The Female Eunuch by Germaine Greer


  She felt her love rise up in her like a flame. She felt her whole body tremble with the excitement and the ecstasy of the thrill that swept over her, because she knew that in a few seconds she would be his wife and belong to him forever.10

  Both these books I bought for three and sixpence in a supermarket, but it could not claim to have been a random choice, because I remembered these names, Heyer and Cartland, from my fantasy-ridden teens. Indeed I met Miss Cartland in a cascade of aquamarines at a university debate where the topic was ‘Be good sweet maid and let who will be clever’, Miss Cartland of course taking the affirmative, as if it were possible to be good without being clever! Nowadays she seems to have set up as a sentimental counsellor and purveyor of honey-based aphrodisiacs and may point to her daughter’s success in happily marrying into the peerage. If women’s liberation movements are to accomplish anything at all, they will have to cope with phenomena like the million-dollar Cartland industry. The third book bought on that same day was bought on spec. It was called The Loving Heart, and described as ‘another great romantic story of the Australian outback’. All the well-tried paraphernalia of romance were there. In inventing Grant Jarvis, Lucy Walker availed herself of the feudal paternalism of the sheep-station set-up. Not only is her hero wealthy, he directly rules a society of loyal retainers, white and relatively infantile, as well as black and totally infantile.

  In order to bring the elements of her story unto the juxtaposition that will provide the maximum in sentimental thrills, Lucy Walker devises a situation so intricate and unlikely that it would take as long to summarize as it did to invent. All we need to know is that Elizabeth Heaton is posing as Grant Jarvis’s fiancée to protect him from designing women who desire him for motives of alliance and ambition. They are fast, energetic and gorgeous, but she has an English complexion and purity, as well as a trick of imitating the queen in carrying out her functions as lady of the worse-than-feudal manor. Her modesty is so excessive that she suffers acutely when, on her first night on the station, the resolution of a crisis involves her in sleeping in her slip on the ground beside the fire, with Grant’s body shielding her on the cold side. When Grant visits her bedroom in broad daylight, despite the fact that she is not alone she cannot ‘for the life of her’ prevent ‘the tell-tale blush that crept up her cheeks’. She is thankful that ‘the breakfast tray lay across her knees…some kind of symbolic shield’.11 Physically Grant is well-constructed as the father—phallus, ‘extremely handsome’, ‘with cold grey-blue eyes’, which coupled with his straight mouth and firm jaw ‘gave an impression of hardness…and indifference’.12 All her efforts in the book are expended to earn his approval, and in her quiet moments when not teaching the children, or washing the Union Jack (truly!), she falls to contemplation of his hard masculine beauty, and to masochistic reverie.

  Yet as she looked at Grant, leaning on that balustrade, staring out over the plain, with that fine white scar showing on his arm, she felt he was, for all his wealth and power, a lonely man.
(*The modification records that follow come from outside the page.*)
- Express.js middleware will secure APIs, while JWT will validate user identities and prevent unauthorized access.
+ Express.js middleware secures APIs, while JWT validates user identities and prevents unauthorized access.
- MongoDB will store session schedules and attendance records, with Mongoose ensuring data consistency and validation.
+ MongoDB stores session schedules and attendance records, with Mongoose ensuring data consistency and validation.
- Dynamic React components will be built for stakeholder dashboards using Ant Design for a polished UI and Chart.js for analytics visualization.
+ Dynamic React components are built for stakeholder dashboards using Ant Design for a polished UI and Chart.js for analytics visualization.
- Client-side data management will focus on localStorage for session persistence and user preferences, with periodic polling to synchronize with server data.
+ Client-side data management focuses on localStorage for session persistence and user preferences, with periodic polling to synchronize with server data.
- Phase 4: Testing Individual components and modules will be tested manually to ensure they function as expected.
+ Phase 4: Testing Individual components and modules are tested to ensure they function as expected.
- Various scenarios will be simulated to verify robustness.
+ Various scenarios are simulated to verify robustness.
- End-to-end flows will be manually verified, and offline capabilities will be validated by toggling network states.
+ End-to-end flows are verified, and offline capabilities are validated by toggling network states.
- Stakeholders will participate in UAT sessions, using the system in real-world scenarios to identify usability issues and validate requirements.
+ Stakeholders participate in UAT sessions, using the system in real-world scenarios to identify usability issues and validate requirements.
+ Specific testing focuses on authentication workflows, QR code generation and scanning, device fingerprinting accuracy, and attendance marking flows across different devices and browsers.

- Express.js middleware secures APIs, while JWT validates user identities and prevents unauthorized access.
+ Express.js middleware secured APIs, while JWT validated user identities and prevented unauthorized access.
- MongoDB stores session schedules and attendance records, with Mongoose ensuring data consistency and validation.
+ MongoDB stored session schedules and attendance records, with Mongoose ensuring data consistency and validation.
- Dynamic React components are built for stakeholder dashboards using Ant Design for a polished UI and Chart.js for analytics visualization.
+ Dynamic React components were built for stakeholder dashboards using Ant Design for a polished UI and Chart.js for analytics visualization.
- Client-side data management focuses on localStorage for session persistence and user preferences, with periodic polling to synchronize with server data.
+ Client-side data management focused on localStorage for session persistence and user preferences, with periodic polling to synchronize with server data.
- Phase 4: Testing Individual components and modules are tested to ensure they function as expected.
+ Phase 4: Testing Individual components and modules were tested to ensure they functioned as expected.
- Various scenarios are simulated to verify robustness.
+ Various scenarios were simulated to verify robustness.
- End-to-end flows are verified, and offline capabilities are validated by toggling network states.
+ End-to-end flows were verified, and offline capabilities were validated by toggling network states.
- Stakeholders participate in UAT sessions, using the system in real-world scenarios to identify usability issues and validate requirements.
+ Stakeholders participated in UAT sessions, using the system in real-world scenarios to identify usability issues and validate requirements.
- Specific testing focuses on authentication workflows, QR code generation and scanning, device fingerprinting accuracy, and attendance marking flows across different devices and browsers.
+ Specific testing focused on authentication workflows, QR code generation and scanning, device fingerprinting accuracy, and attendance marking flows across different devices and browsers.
Whether he was isolated by his personal tragedy or by his great wealth Elizabeth did not know. If he required her to stay on she would not raise difficulties. She had a strange compulsive inclination to serve him.13

  All romantic novels have a preoccupation with clothes. Every sexual advance is made with clothing as an attractive barrier; the foot fetish displayed in Miss Walker’s descriptions is an optional extra.14 The book has been through four impressions in the Fontana edition, and the authoress has written eleven others at least. The climax of the titillation comes when Grant Jarvis joins the ship in which Elizabeth is travelling home to London at Colombo.

  She knew he was real because the tweed of his coat hurt her nose, and she could feel the great power of his arms as he crushed her to him…
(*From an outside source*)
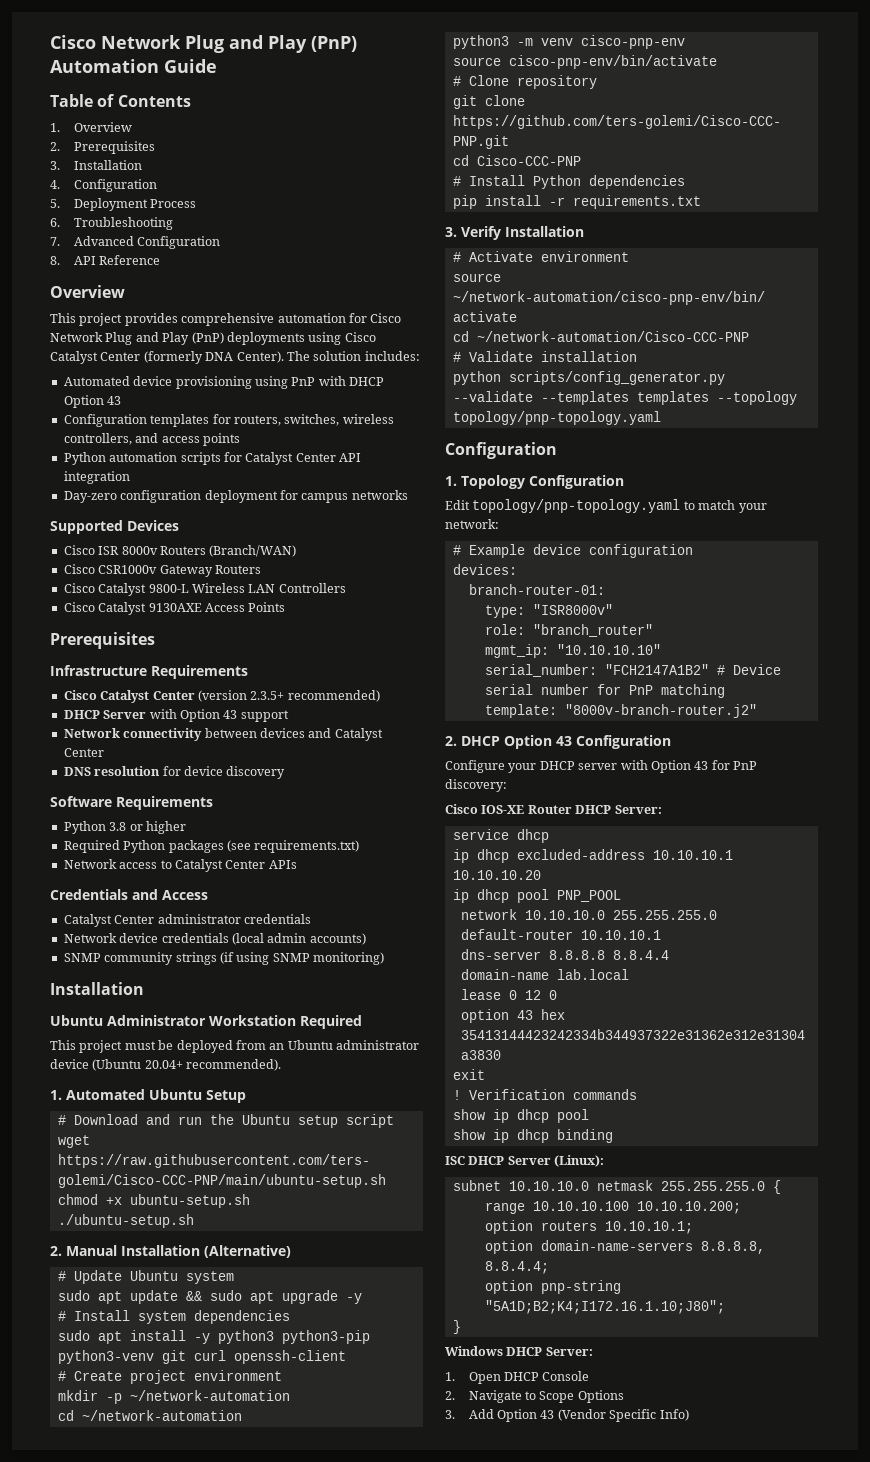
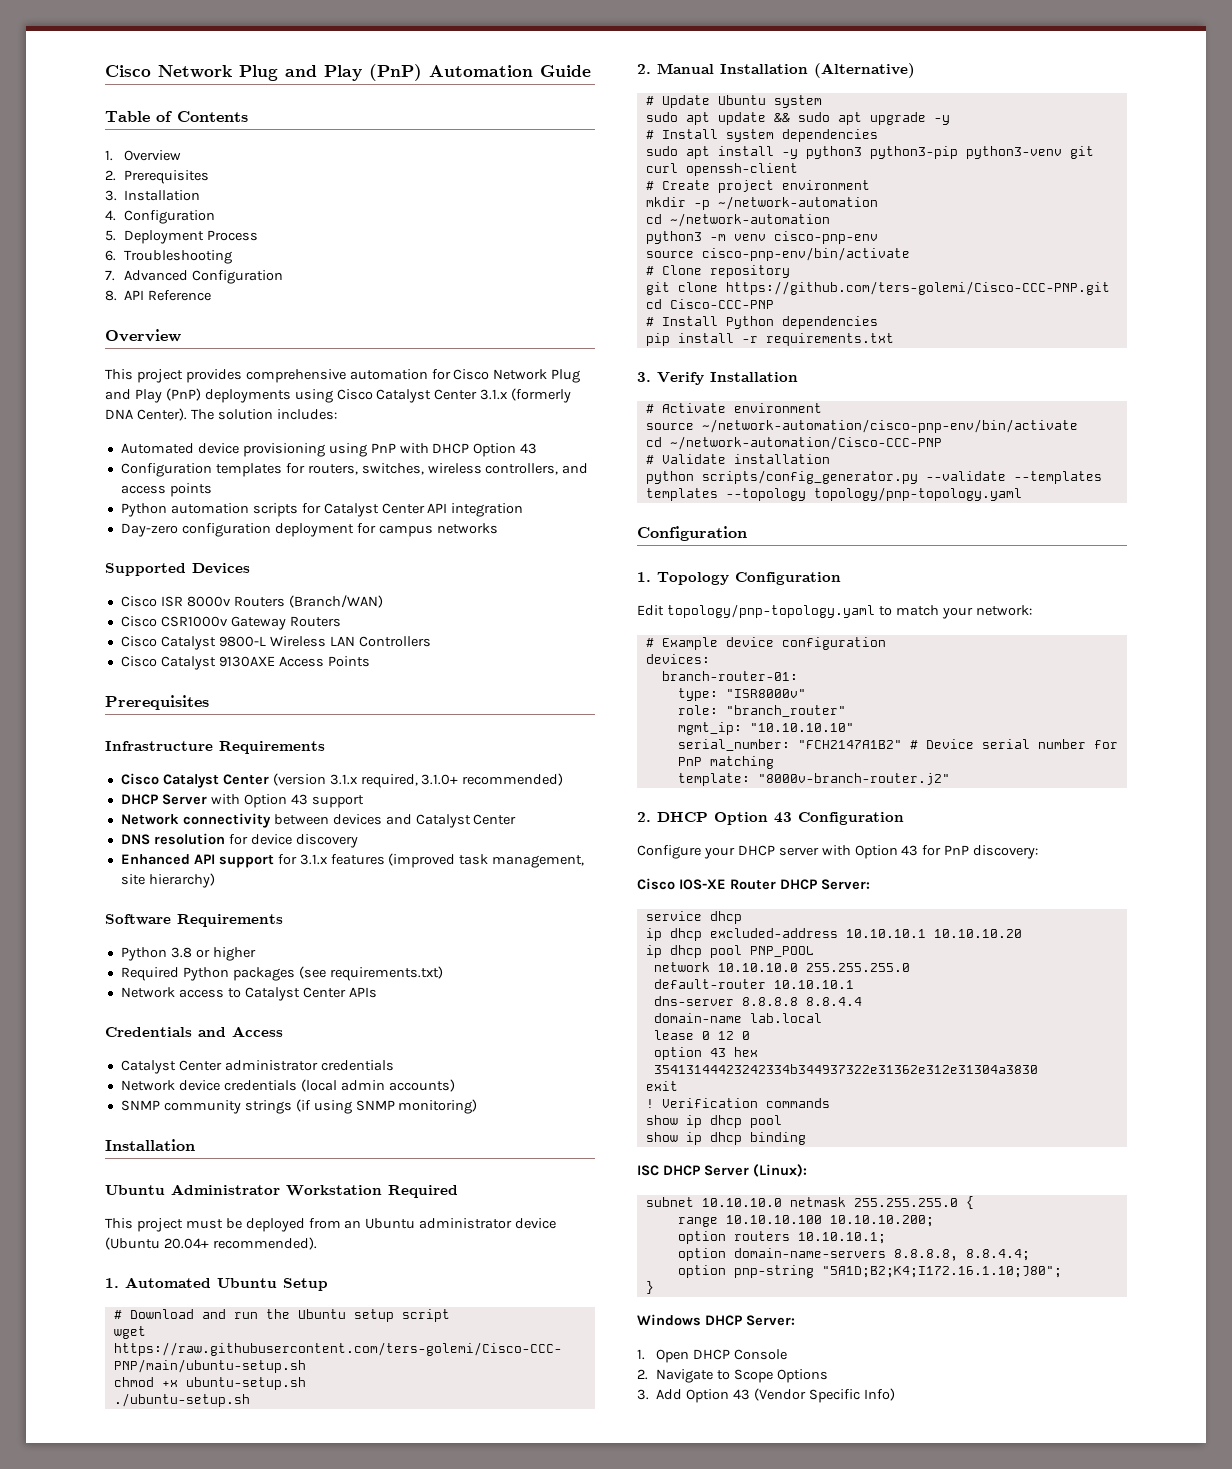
- This project provides comprehensive automation for Cisco Network Plug and Play (PnP) deployments using Cisco Catalyst Center (formerly DNA Center).
+ This project provides comprehensive automation for Cisco Network Plug and Play (PnP) deployments using Cisco Catalyst Center 3.1.x (formerly DNA Center).
- Cisco Catalyst Center (version 2.3.5+ recommended)
+ Cisco Catalyst Center (version 3.1.x required, 3.1.0+ recommended)
+ Enhanced API support for 3.1.x features (improved task management, site hierarchy)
  The incredible had happened. Someone in the world had crossed continents and flown oceans to get her…Elizabeth Heaton, typist…

  He bent his head and his lips met her lips. For a long moment Elizabeth had the taste of heaven on her mouth.15

  This is the hero that women have chosen for themselves. The traits invented for him have been invented by women cherishing the chains of their bondage. It is a male commonplace that women love rotters but in fact women are hypnotized by the successful man who appears to master his fate; they long to give their responsibility for themselves into the keeping of one who can administer it in their best interests. Such creatures do not exist, but very young women in the astigmatism of sexual fantasy are apt to recognize them where they do not exist. Opening car doors, manoeuvring headwaiters, choosing gifts, and earning money, are often valued as romantic attainments: in search of romance many women would gladly sacrifice their own moral judgement of their champion. Many a housewife thrills to the story of Charmaine Biggs, and in telling her story to the dailies the train-robber’s wife or her ghost has known just which aspects of a relatively sordid and confused life to delineate and emphasize.16 Biggs’s size, physical strength and daring are reiterated, along with his impudence in courtrooms and remand centres, his cavalier attitude to money and his prowess in bed. Even an adultery has been taken in stride.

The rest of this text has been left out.